→ **EXERCISE DIRECTIONS**
I need each line of the entries below that includes the string "sumbit".

→ **MATERIAL SUPPLIED**
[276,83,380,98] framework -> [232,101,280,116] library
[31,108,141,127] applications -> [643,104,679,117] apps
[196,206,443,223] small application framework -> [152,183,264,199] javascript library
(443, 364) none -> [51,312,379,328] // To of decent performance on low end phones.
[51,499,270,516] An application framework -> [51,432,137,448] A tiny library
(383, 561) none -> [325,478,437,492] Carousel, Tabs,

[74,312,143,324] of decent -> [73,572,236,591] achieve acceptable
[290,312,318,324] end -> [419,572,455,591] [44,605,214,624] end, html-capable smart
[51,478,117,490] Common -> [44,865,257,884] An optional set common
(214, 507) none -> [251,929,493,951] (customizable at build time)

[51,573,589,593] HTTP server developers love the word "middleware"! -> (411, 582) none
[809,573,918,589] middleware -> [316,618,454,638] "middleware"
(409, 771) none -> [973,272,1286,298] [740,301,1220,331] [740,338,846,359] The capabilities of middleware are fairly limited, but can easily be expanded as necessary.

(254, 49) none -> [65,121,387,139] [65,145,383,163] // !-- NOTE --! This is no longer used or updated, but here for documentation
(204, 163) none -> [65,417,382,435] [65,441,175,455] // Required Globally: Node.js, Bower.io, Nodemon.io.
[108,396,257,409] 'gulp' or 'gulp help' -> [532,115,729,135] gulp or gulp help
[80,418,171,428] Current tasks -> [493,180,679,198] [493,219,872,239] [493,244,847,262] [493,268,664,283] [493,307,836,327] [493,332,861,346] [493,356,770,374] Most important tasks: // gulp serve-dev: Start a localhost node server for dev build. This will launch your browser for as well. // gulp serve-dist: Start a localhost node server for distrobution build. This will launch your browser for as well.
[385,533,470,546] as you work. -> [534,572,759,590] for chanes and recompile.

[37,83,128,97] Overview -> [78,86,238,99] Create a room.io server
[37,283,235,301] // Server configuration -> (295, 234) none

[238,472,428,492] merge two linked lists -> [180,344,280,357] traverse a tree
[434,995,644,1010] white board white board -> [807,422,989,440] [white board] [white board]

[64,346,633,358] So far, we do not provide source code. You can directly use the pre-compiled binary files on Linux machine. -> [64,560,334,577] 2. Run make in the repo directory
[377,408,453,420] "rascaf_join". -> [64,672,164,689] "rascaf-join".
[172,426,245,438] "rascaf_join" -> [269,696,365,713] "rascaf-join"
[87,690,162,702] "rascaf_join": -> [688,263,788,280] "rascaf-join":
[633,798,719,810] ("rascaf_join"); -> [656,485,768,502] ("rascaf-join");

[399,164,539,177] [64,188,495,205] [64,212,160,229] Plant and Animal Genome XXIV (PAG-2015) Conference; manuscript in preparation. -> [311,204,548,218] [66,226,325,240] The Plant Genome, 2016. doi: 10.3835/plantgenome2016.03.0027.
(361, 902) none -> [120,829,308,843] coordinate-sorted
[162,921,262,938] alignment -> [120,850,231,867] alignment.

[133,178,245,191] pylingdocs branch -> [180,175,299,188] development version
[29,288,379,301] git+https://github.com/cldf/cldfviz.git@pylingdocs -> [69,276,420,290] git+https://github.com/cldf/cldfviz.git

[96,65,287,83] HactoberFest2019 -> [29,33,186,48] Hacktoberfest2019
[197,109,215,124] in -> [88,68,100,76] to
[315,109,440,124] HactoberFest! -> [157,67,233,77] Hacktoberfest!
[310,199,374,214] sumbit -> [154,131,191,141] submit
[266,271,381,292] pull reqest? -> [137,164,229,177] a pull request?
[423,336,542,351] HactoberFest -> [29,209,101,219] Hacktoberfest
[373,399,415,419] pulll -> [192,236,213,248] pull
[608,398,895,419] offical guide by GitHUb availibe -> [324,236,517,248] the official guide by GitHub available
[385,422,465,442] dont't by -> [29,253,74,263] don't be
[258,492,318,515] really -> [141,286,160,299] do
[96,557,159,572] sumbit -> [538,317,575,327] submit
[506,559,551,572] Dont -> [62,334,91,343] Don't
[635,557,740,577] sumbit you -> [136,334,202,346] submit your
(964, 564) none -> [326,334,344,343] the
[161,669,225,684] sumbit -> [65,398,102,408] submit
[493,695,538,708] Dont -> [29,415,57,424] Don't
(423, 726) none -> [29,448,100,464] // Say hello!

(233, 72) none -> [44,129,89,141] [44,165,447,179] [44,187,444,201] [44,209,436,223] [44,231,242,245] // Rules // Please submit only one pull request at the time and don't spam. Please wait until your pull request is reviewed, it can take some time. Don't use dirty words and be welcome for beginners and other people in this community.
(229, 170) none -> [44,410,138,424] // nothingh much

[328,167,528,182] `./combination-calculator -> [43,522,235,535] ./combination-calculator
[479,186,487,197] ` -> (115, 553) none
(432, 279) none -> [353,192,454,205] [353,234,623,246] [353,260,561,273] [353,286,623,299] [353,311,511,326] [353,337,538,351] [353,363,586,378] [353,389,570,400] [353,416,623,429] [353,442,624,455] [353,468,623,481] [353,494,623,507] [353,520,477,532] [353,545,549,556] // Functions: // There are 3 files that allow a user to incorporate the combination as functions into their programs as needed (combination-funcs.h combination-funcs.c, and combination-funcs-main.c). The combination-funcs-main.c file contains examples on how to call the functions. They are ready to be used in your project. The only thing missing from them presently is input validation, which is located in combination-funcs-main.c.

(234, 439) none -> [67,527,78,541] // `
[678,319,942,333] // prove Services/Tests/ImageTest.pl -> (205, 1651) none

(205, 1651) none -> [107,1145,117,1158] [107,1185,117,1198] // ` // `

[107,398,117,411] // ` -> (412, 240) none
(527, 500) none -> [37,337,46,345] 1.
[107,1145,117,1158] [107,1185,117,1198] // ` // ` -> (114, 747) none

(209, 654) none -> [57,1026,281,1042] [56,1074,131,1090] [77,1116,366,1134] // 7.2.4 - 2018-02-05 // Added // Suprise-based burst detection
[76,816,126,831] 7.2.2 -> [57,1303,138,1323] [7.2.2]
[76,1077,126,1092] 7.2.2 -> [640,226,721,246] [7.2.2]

→ **OUTPUT OF THE EXERCISE**
[310,199,374,214] sumbit -> [154,131,191,141] submit
[96,557,159,572] sumbit -> [538,317,575,327] submit
[635,557,740,577] sumbit you -> [136,334,202,346] submit your
[161,669,225,684] sumbit -> [65,398,102,408] submit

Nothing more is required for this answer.